The Abolition of Marriage

Having failed to legalize gay marriage almost everywhere by democratic means, a proposed new approach by its advocates is to revoke marriage rights for heterosexuals, in a kind of retaliatory equalization. In effect, the idea is to abolish the legal institution of marriage for all, if it is to be that some are excluded from its benefits.

Jack Balkin and Ann Althouse debate the merits of this and generally agree it’s a fine idea, if potentially constitutionally problematic. A spectator can only marvel at how one couldn’t have picked a stratagem more perfectly designed to infuriate defenders of traditional marriage arrangements, and provoke even further opposition to gay marriage.

In the course of this discussion, Althouse identifies the effort to ban gay marriage as an appeal to retain a right for “antagonism”, evidently completely blind or indifferent to the fact that is she who is engaging in explicit antagonism against opponents of gay marriage, when she classifies them as exclusively motivated by “bigotry” and “malice.”  How this can escape the recognition of an educated woman, given her obtrusively antagonistic use of words, is utterly mysterious.

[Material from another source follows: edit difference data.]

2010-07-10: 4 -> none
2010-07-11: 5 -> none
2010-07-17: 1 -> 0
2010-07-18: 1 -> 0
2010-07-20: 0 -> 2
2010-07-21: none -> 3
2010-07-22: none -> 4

There is no progress to be made here with such arguments. They only serve to illustrate the obscene depths to which the ideological equalitarian will go to maximize the primacy of equality in all things, and how profoundly they can fail to understand the motivations of their opponents.

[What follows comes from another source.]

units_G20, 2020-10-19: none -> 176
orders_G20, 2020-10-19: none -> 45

There was a time when I thought legally recognized gay marriage was as near an inevitability as one could conceive of. In my view, by opposing it, social conservatives were engaged in one of their many eccentic and pointless Little Bighorn principled stands. I now confess that it is entirely possible this will never happen, as I profoundly underestimated the political ineptitude, counterproductive myopia, and sanctimonious and alienating arrogance of the advocates for equalized sexual rights.

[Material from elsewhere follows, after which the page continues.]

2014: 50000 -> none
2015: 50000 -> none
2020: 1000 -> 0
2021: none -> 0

As the population of gay men and women continues to grow, this should be a concern for those of us not directly affected by the debate. Suppressed minority rights, particularly when they are passionately sought, are a powerful force of social instability in any society. Even though Althouse is profoundly mistaken (and highly hypocritical) in charging antagonism, the fact that she and others perceive it in this way, is not healthy.